Java implementation of the LOAD graph model for cross document entity and event exploration
(c) 2016, Andreas Spitz, spitz@informatik.uni-heidelberg.de

Originally published at:
http://dbs.ifi.uni-heidelberg.de/index.php?id=load


A. Licensing
No license has been assigned so far. You may use this code freely for research purposes and/or personal use.
If in doubt, please contact us.


B. Documentation
This code is a fully working yet preliminary implementation of the LOAD model for event and entity extraction, browsing and summarization. Since it is still in development, the documentation is sparse in some places. Therefore, please do not hesitate to contact us if you run into trouble.


C. Dependencies
The code requires three libraries:

1. The Snowball porter stemmer
http://snowball.tartarus.org/

2. The MongoDb Java driver v3.0 or higher
https://docs.mongodb.com/ecosystem/drivers/java/

3. The Trove collection library v3.0 or higher
http://trove.starlight-systems.com/

The libraries are enclosed in this version. However, we recommend that you download the latest versions at the provided URLs.


D. Contents
The implementation can be split into roughly four parts:
(1) The algorithm for creating a LOAD graph
(2) A console-based query interface
(3) Tools for exporting the graph

LOAD graphs that can be used with the interface are available as separate downloads at
http://dbs.ifi.uni-heidelberg.de/index.php?id=load

(1) Algorithm for creating a LOAD graph
This can be found in ParallelExtractNetworkFromMongo.java.
Input data for the network creation should be stored in a mongoDB. To generate the network, the LOAD code requires two collections: one for the sentences and one for the annotations. These have to be generated by annotating named entities (locations, organizations, actors and dates) in the corpus for which the LOAD network should be constructed. The following information is required:

The collection of sentences should include
* the sentence text
* a consecutive numbering of sentences of each page
* the page ID (document ID) for each sentence

The collection of annotations should contains annotations
of type person, location, organization and date, as well as
* the sentence for each annotation
* the page to which it belongs
* begin offset
* end offset
* cover text

To change the settings for connecting to your instance of MongoDB, please refer to SystemSettings.java. We give a brief overview of the required settings for accessing the two collections in the following.
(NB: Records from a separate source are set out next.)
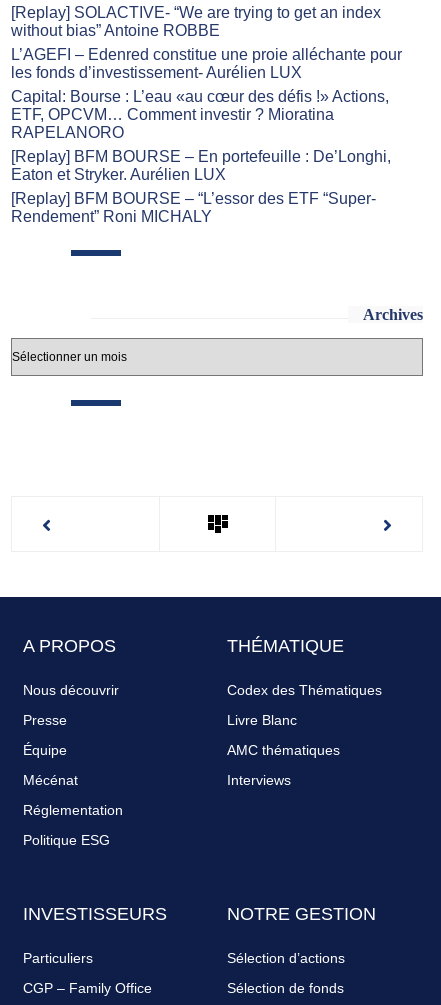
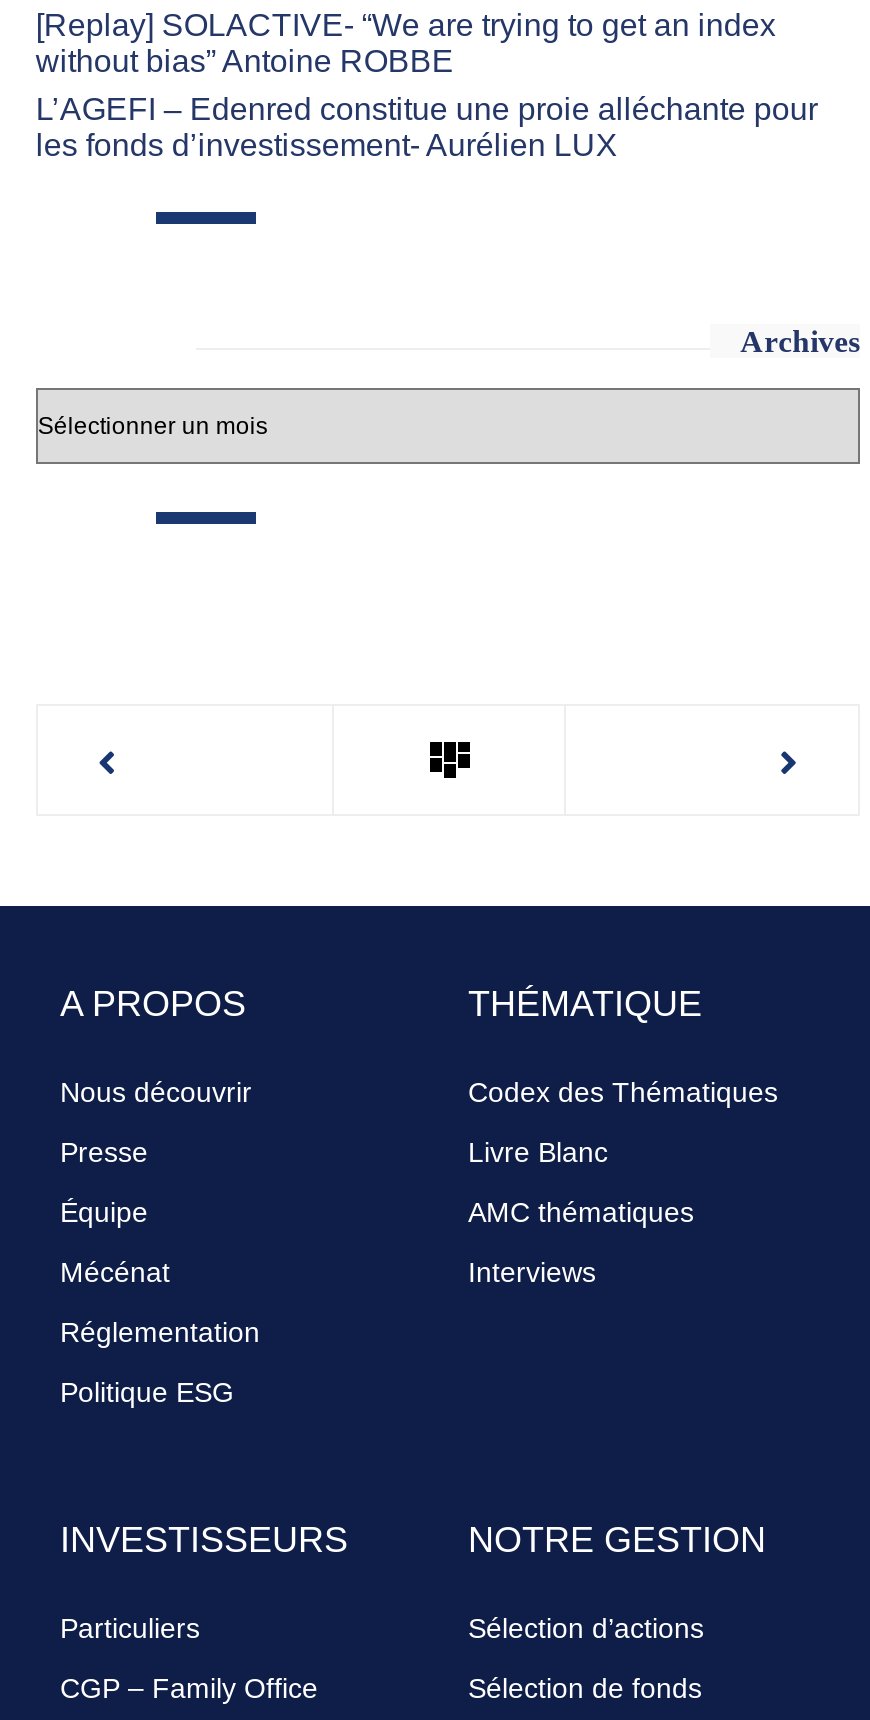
- Capital: Bourse : L’eau «au cœur des défis !» Actions,
- ETF, OPCVM… Comment investir ? Mioratina
- RAPELANORO
- [Replay] BFM BOURSE – En portefeuille : De’Longhi,
- Eaton et Stryker. Aurélien LUX
- [Replay] BFM BOURSE – “L’essor des ETF “Super-
- Rendement” Roni MICHALY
(1.1) Sentence collection:
For each sentence, the algorithm needs to know which page the sentence belongs to and which content the sentence has. The collection is required to have the following keys (these correspond to the settings in SystemSettings.java).
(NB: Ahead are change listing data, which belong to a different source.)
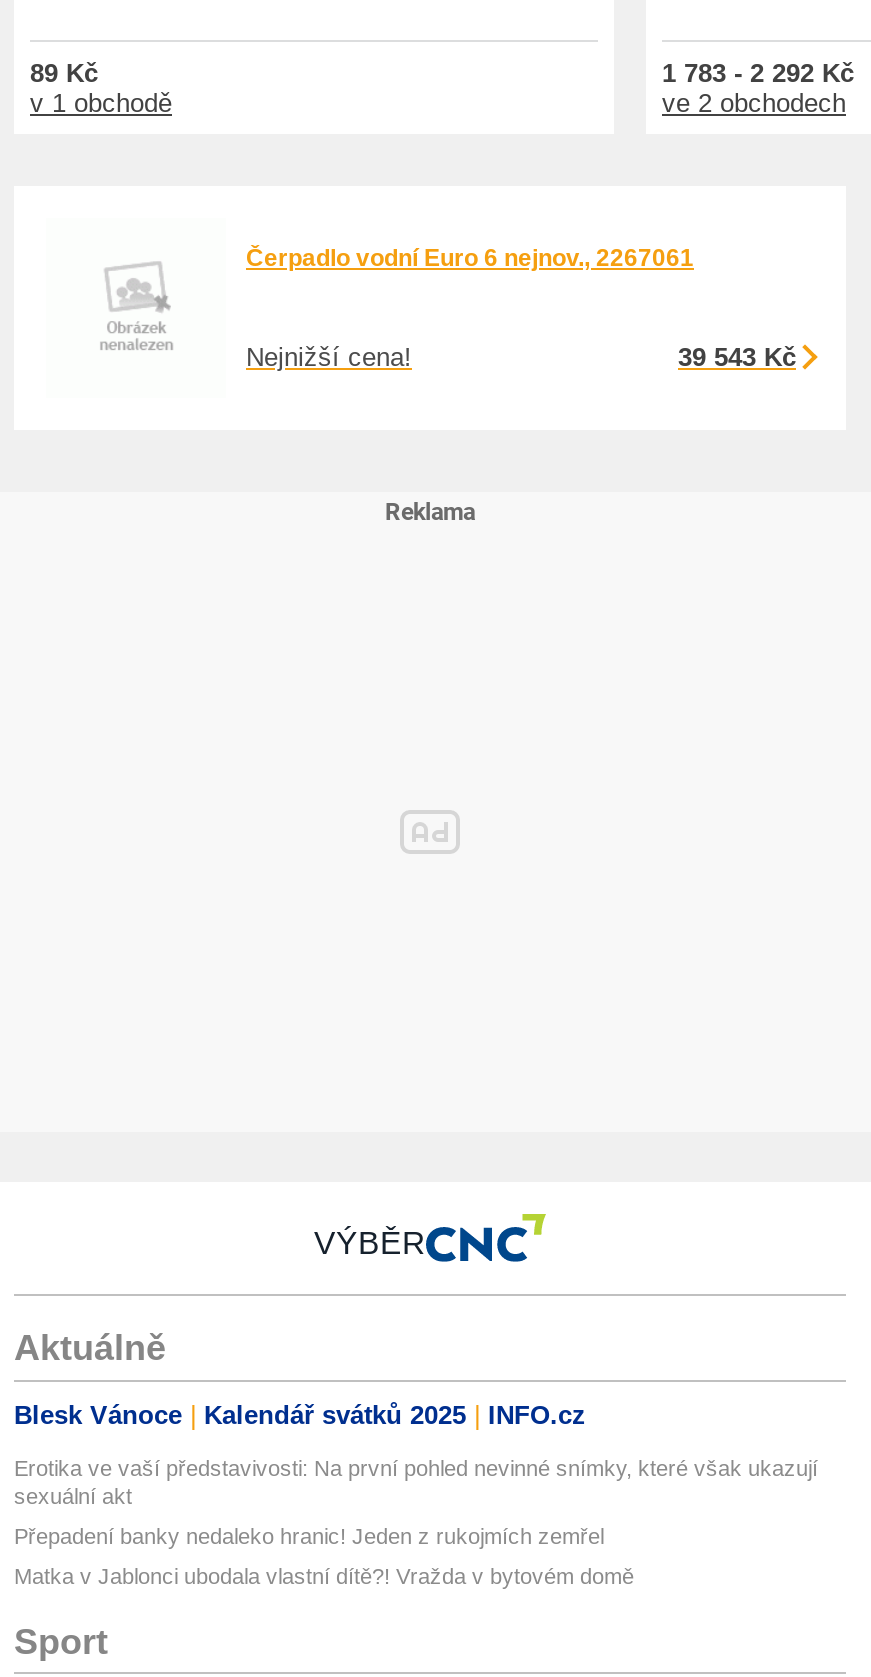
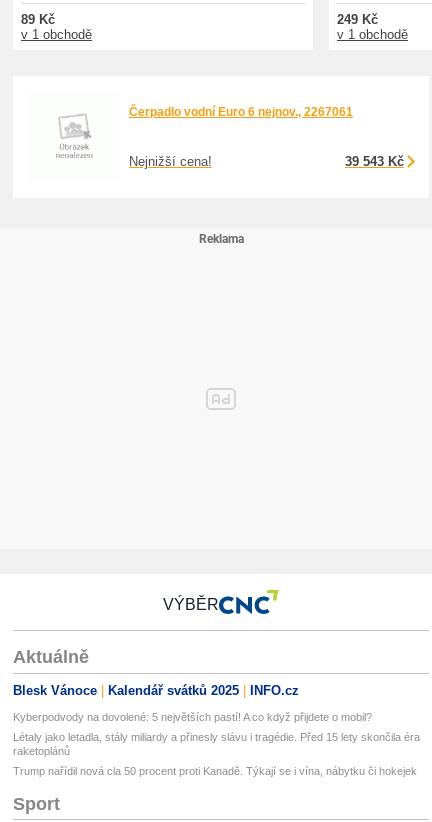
- 1 783 - 2 292 Kč
- ve 2 obchodech
+ 249 Kč
+ v 1 obchodě

- Erotika ve vaší představivosti: Na první pohled nevinné snímky, které však ukazují
- sexuální akt
+ Kyberpodvody na dovolené: 5 největších pastí! A co když přijdete o mobil?

- Přepadení banky nedaleko hranic! Jeden z rukojmích zemřel
+ Létaly jako letadla, stály miliardy a přinesly slávu i tragédie. Před 15 lety skončila éra
+ raketoplánů

- Matka v Jablonci ubodala vlastní dítě?! Vražda v bytovém domě
+ Trump nařídil nová cla 50 procent proti Kanadě. Týkají se i vína, nábytku či hokejek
mongoIdentSentence_id = "_id"; (integer)
This is the unique identifier of the sentence collection in mongoDB and always has to be called "_id". Each sentence should have a unique integer ID. Note that by default, mongoDB will not assign integers as _id, so this has to be done manually when you inpuit your data to the mongoDB.
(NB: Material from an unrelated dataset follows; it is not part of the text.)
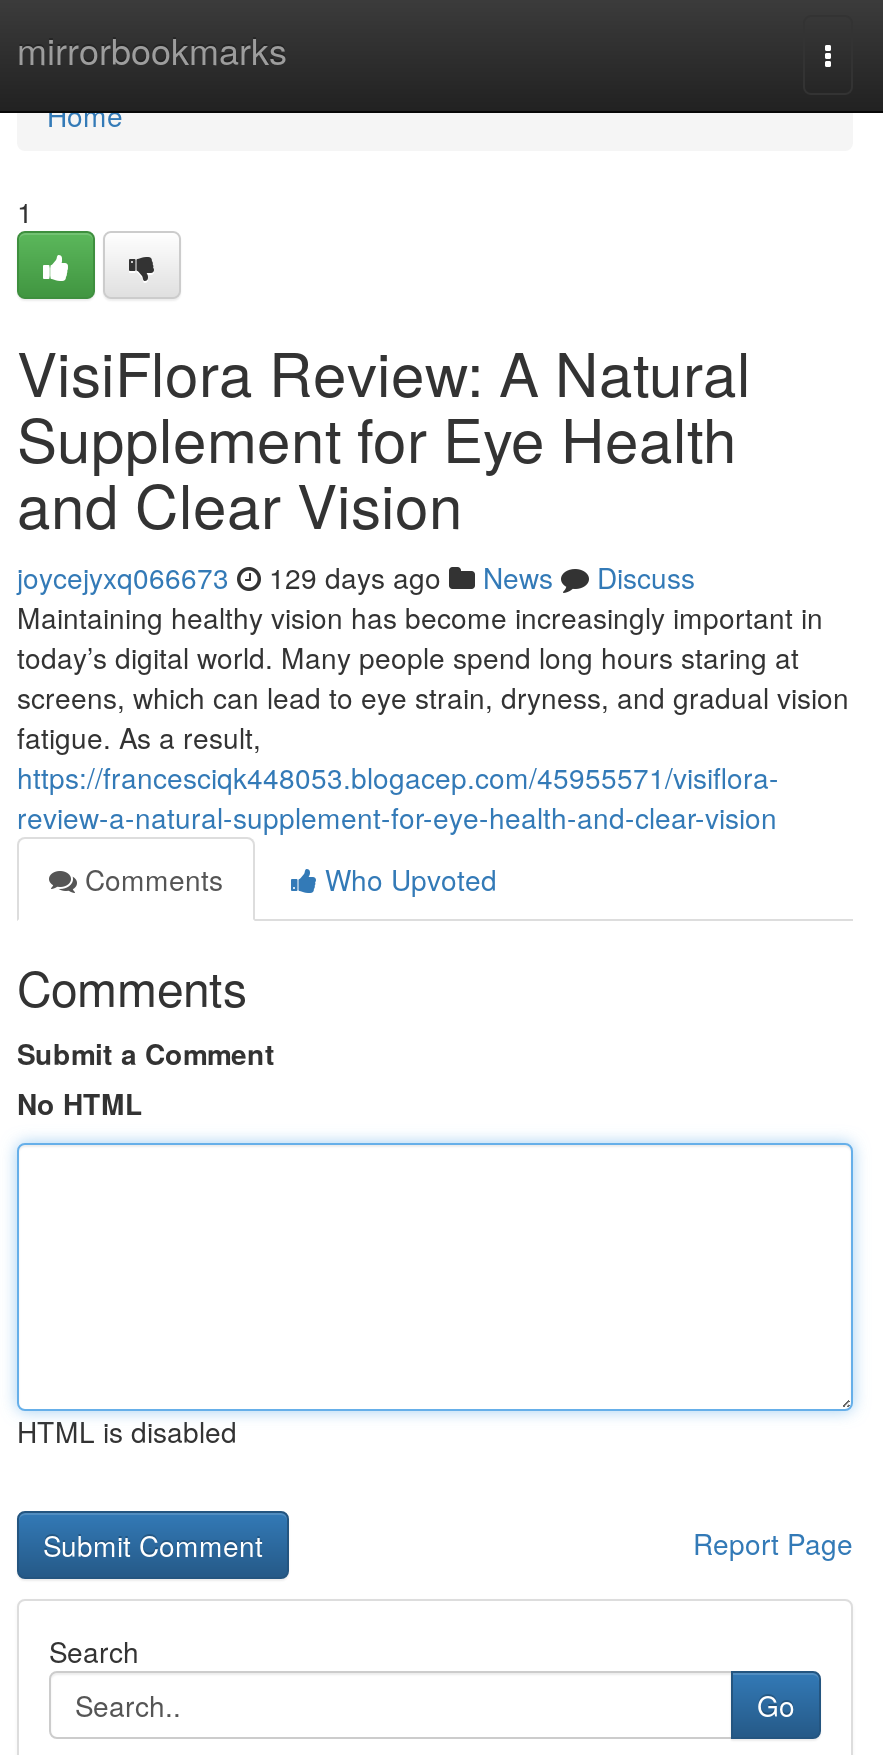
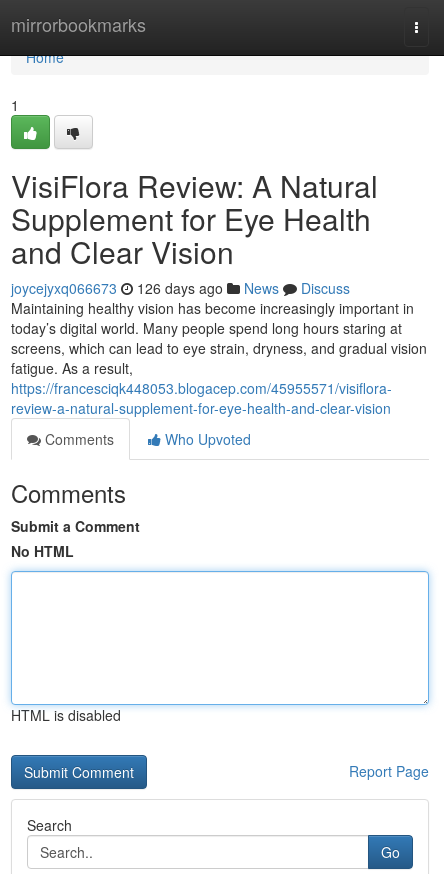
- joycejyxq066673 129 days ago News Discuss
+ joycejyxq066673 126 days ago News Discuss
mongoIdentSentence_wikiId = "WP_page_id"; (integer)
This identifies the page (document) that a sentence belongs to (note that the LOAD code never reads the documents themselves but sentences have to be grouped by document).

mongoIdentSentence_sentenceId = "sen_number_page"; (integer)
This is the unique ID of a sentence *within* a page (document). Here, it is required that all sentences of a document are consecutively numbered (it does not matter whether they start at 0 or 1). This is used for computing sentence distances of named entities.

mongoIdentSentence_content = "content"; (String)
This entry should contain the text of the sentence as a string.

An example of an entry in the sentence collection would be the following:

{
"_id" : 0,
"WP_page_id" : 590,
"sen_number_page" : 1,
"content" : "Austin is the capital of Texas in the United States."
}

(1.2) Annotation collection:
This collection contains all annotations of entities that occur in all sentences of all documents. Therefore, it contains a number of "foreign keys" to other collections.

mongoIdentAnnotation_id = "_id";
This is the unique identifier of the sentence collection in mongoDB and always has to be called "_id".

mongoIdentAnnotation_wikiId = "WP_page_id"; (integer)
This identifies the page (document) that an annotation belongs to. It is the equivalent of "mongoIdentSentence_wikiId" and should point to the same page as the sentence to which the annotation belongs.

mongoIdentAnnotation_coveredText = "coveredText"; (String)
This is the text of the annotation as it occurs in the document. For example, if the Entity "Barack Obama" is mentioned in the text as "President Obama", then the covered Text is "President Obama".

mongoIdentAnnotation_normalized = "normalized"; (String)
The is the normalized form of the entity. For example, if the Entity "Barack Obama" is mentioned in the text as "President Obama" which has Wikidata ID "Q76", then the normalized form based on Wikidata could be "Barack Obama" or "Q76", depending on how normalization is done.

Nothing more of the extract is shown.